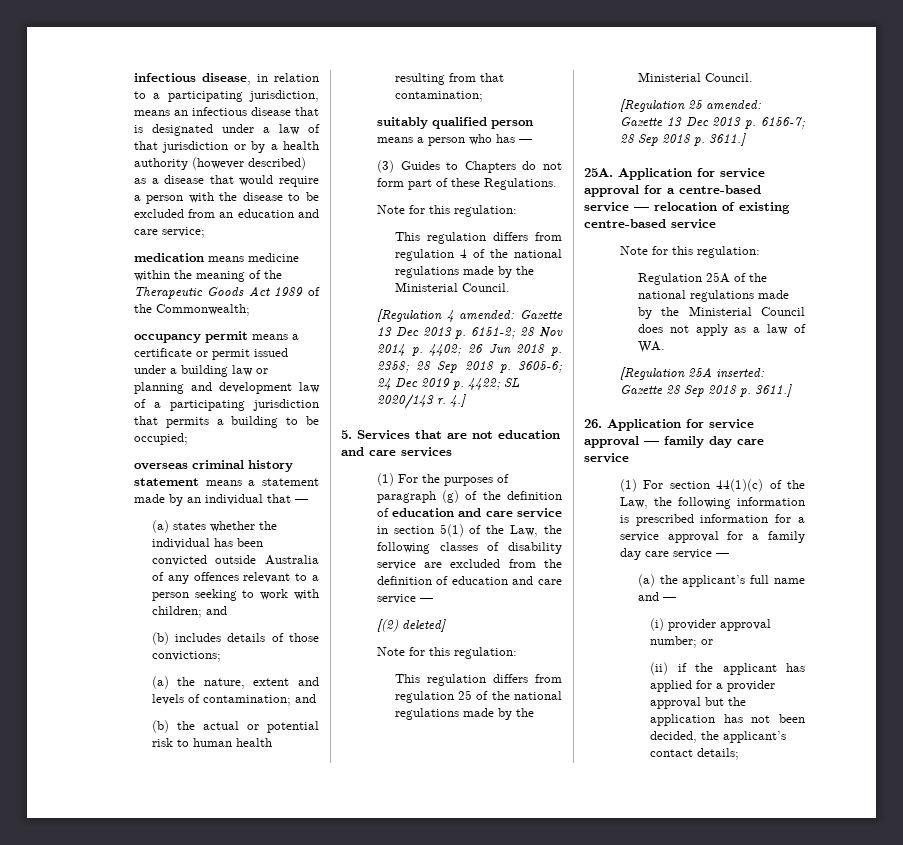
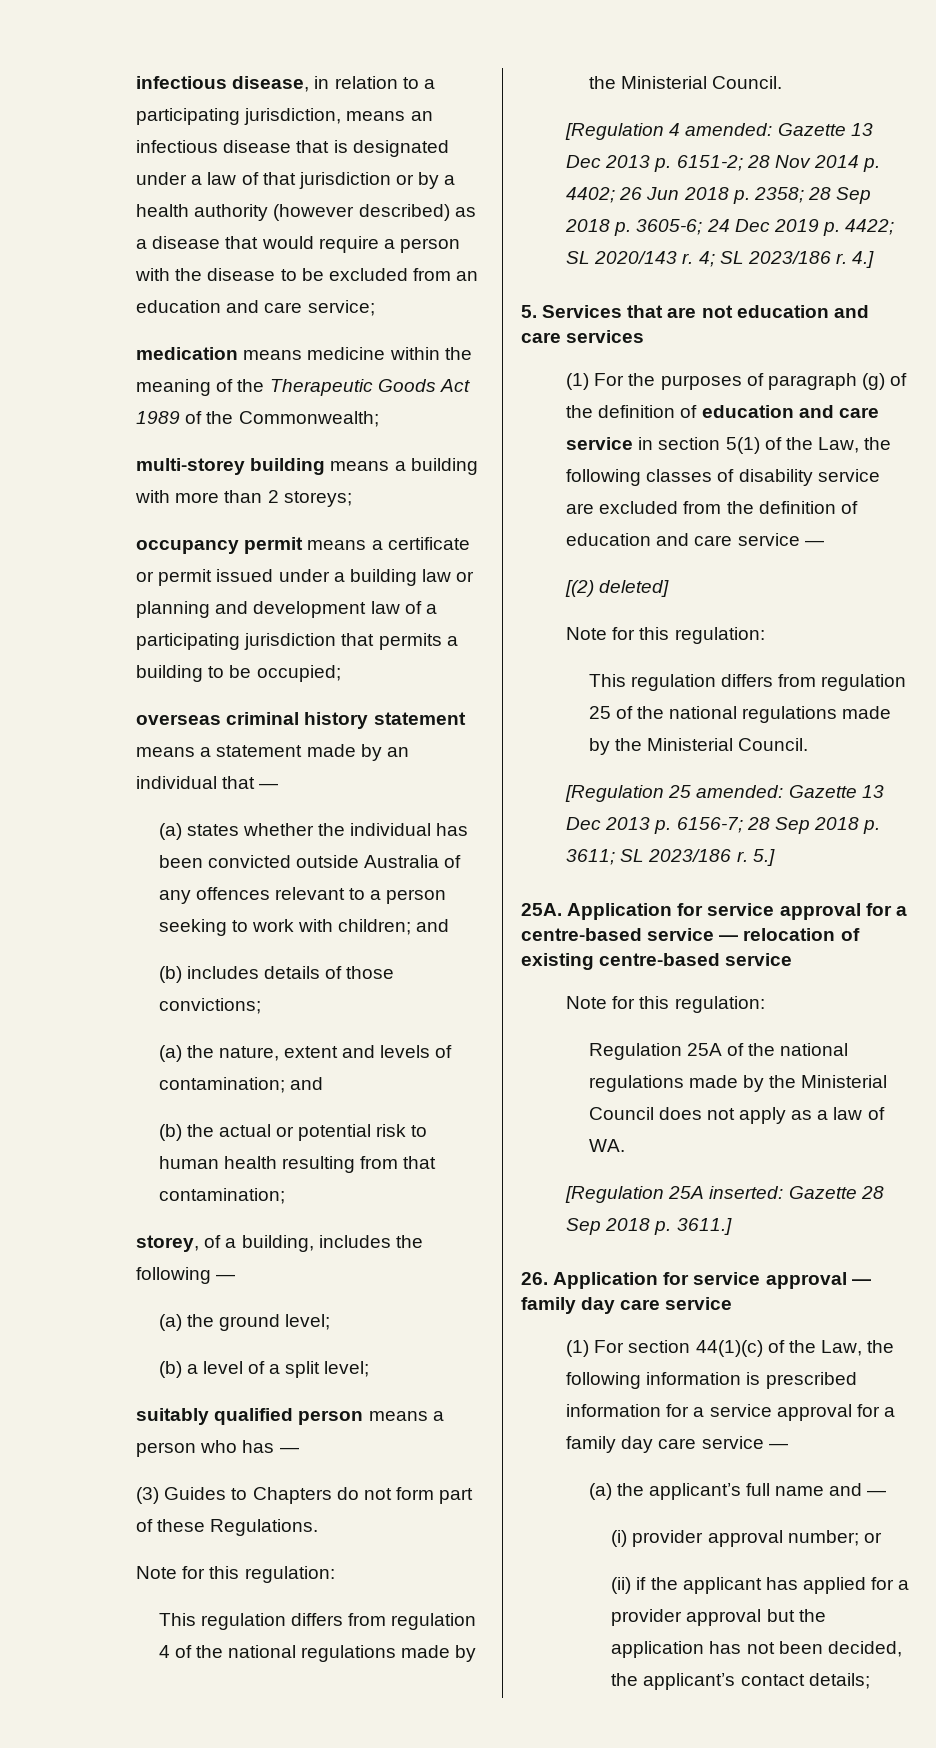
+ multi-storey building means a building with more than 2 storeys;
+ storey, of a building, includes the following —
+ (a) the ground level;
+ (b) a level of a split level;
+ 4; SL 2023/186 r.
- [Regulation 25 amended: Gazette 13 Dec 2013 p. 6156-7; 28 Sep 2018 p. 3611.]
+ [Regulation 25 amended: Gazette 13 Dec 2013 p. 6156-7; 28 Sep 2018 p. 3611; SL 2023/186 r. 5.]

- What to do: The task calls for every line of the data to be returned exactly, without pictures.

- Exercise solution:
+ multi-storey building means a building with more than 2 storeys;
+ storey, of a building, includes the following —
+ (a) the ground level;
+ (b) a level of a split level;
+ 4; SL 2023/186 r.
- [Regulation 25 amended: Gazette 13 Dec 2013 p. 6156-7; 28 Sep 2018 p. 3611.]
+ [Regulation 25 amended: Gazette 13 Dec 2013 p. 6156-7; 28 Sep 2018 p. 3611; SL 2023/186 r. 5.]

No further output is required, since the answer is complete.